East Haven, Connecticut mayor Joseph Maturo Jr. may be eating his words tonight.
When asked by a television reporter what he planned to do for the city’s Hispanic community in response to illegal searches and alleged abuse by the local police force, he said, “I might have tacos when I go home, I’m not quite sure yet.”
The reporter also asked in the interview why there are no Hispanic officers on the police force.
Maturo later said that he was tired and been answering questions all day.
The governor of Connecticut called Maturo’s remarks “repugnant” and “unacceptable” and that his comments “represent either a horrible lack of judgment or worse, an underlying insensitivity to our Latino community that is unacceptable.”
Alleged abuse by city police against Hispanics
The reporter was talking about the arrests of four East Haven police officers by FBI agents Tuesday for their alleged roles in abusing Latino residents and business owners, performing illegal searches, making false arrests and harassing immigrant rights advocates.

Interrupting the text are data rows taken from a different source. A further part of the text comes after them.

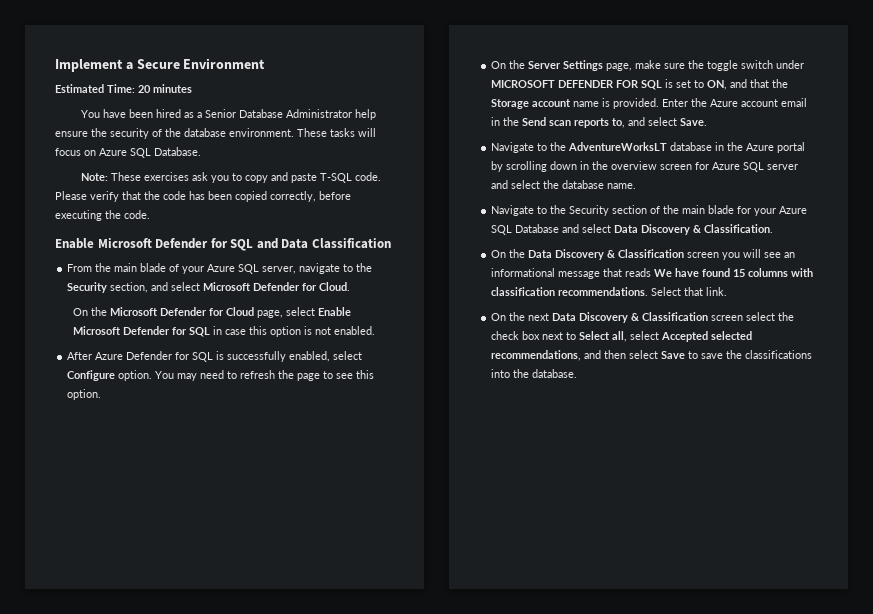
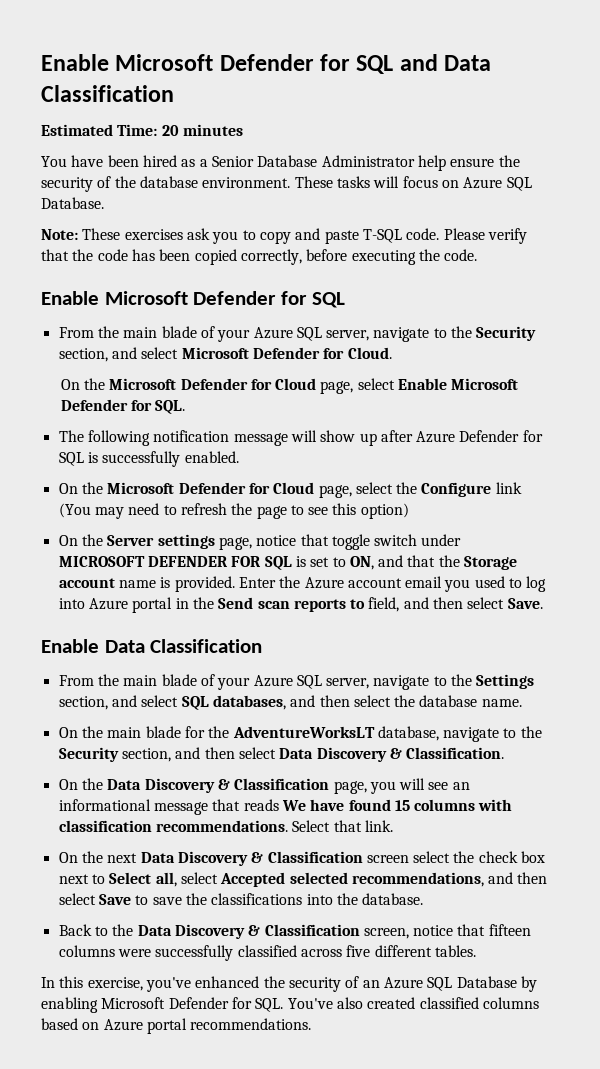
[55,58,266,72] Implement a Secure Environment -> [41,54,492,74] [41,85,174,102] Enable Microsoft Defender for SQL and Data Classification
[256,238,391,249] and Data Classification -> (345, 300) none
[189,326,376,337] [67,352,93,360] SQL in case this option is not enabled. // After -> [155,400,186,414] [58,430,413,446] SQL. // The following notification message will show up after
[289,351,363,362] [67,370,175,381] enabled, select Configure option. You -> [184,451,239,463] [58,482,522,498] [58,503,91,518] enabled. // On the Microsoft Defender for Cloud page, select the Configure link (You
[67,389,102,400] option. -> [360,503,409,519] option)
[563,60,705,71] Settings page, make sure the -> [157,534,329,550] settings page, notice that
(808, 102) none -> [444,576,547,592] [58,597,173,613] you used to log into Azure portal
[612,117,708,128] [491,142,806,153] [491,161,799,172] [491,180,637,189] [491,205,808,216] [491,224,580,235] to, and select Save. // Navigate to the AdventureWorksLT database in the Azure portal by scrolling down in the overview screen for Azure SQL server and select the database name. // Navigate to the Security section of the main blade for your Azure SQL Database and -> [350,597,543,612] [41,639,263,653] [58,674,535,690] [58,695,522,710] [58,726,542,742] [58,747,235,762] to field, and then select Save. // Enable Data Classification // From the main blade of your Azure SQL server, navigate to the Settings section, and select SQL databases, and then select the database name. // On the main blade for the AdventureWorksLT database, navigate to the Security section, and then
[687,252,720,258] screen -> [333,781,367,794] page,
(578, 373) none -> [58,924,531,939] [58,945,476,961] [41,976,537,992] [41,997,539,1013] [41,1018,312,1034] // Back to the Data Discovery & Classification screen, notice that fifteen columns were successfully classified across five different tables. // In this exercise, you've enhanced the security of an Azure SQL Database by enabling Microsoft Defender for SQL. You've also created classified columns based on Azure portal recommendations.

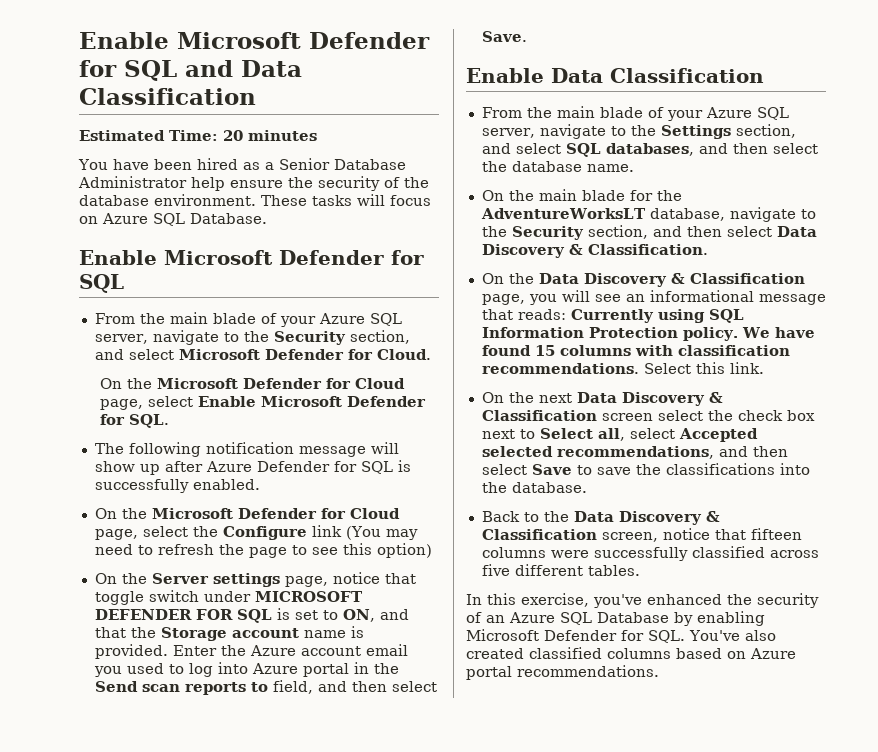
[41,228,527,244] [41,249,478,265] // Note: These exercises ask you to copy and paste T-SQL code. Please verify that the code has been copied correctly, before executing the code. -> (267, 218) none
[243,799,279,811] reads -> [517,309,744,323] [481,327,738,341] reads: Currently using SQL Information Protection policy.
[333,820,362,832] that -> [695,362,725,374] this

Esdras Marin, a manager at La Bamba, a Latino-owned bar and restaurant named in the case who claims police harass him said, “Police come in two or three times a month and ask everyone in the restaurant for their identification,” he said. “And if you don’t have it, they threaten us and say they’re going to call the immigration office.”

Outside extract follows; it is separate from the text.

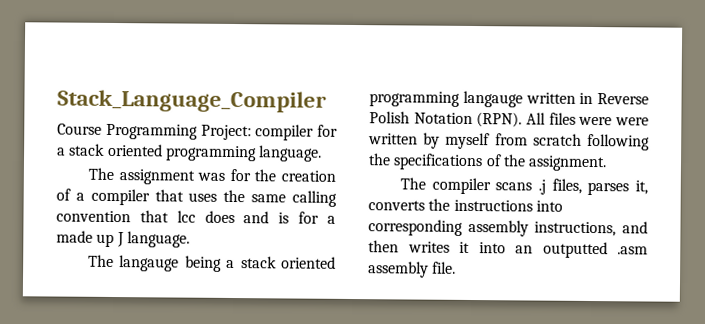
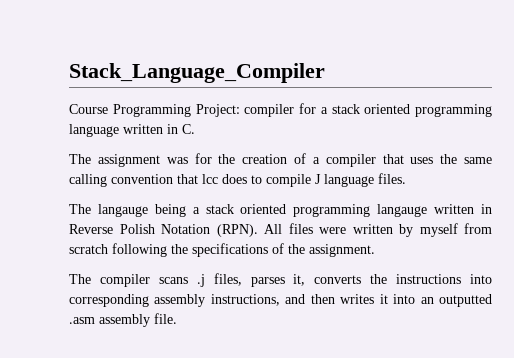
[259,145,323,162] language. -> [69,124,195,137] language written in C.
[243,211,336,224] [56,230,190,248] and is for a made up J language. -> [251,173,406,187] to compile J language files.
[615,117,649,126] were -> (346, 230) none

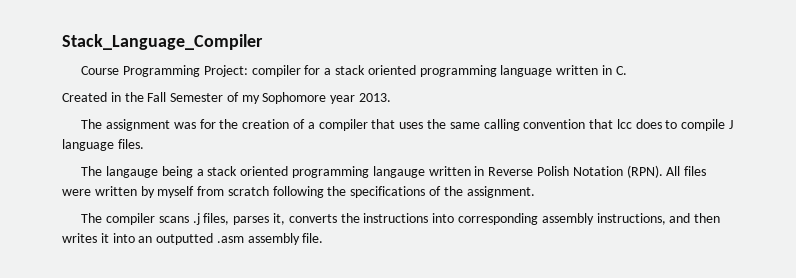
(195, 129) none -> [62,92,392,104] // Created in the Fall Semester of my Sophomore year 2013.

According to 2010 census data, East Haven has a population of some 29,000 people, with about 10.3% identifying as Hispanic or Latino.
Allegations in the indictment against the police officers include the covering up of abuse. One officer allegedly kicked a suspected illegal immigrant to the ground, giving him a cut on the chin, and filed a “false report” to cover up what had happened.
Maturo said about the police officers, “They’re innocent until proven guilty”. and doesn’t believe the claims of widespread discrimination are accurate.
“My sincerest apologies go out to the East Haven community and, in particular, the Latino community for the insensitive and off-color comment that I made to WPIX reporter Mario Diaz yesterday regarding the recent events affecting our community and our police department,” Mayor Joseph Maturo Jr. said in a statement. “Unfortunately, I let the stress of the situation get the best of me and inflamed what is already a serious and unfortunate situation.”
Maturo said change is on the way in an updated police handbook used when dealing with suspected illegal immigrants.
Meanwhile, federal authorities are asking the public to report abuse and discrimination while remaining anonymous, allowing them to remain anonymous if they are not sure if they are in the country legally.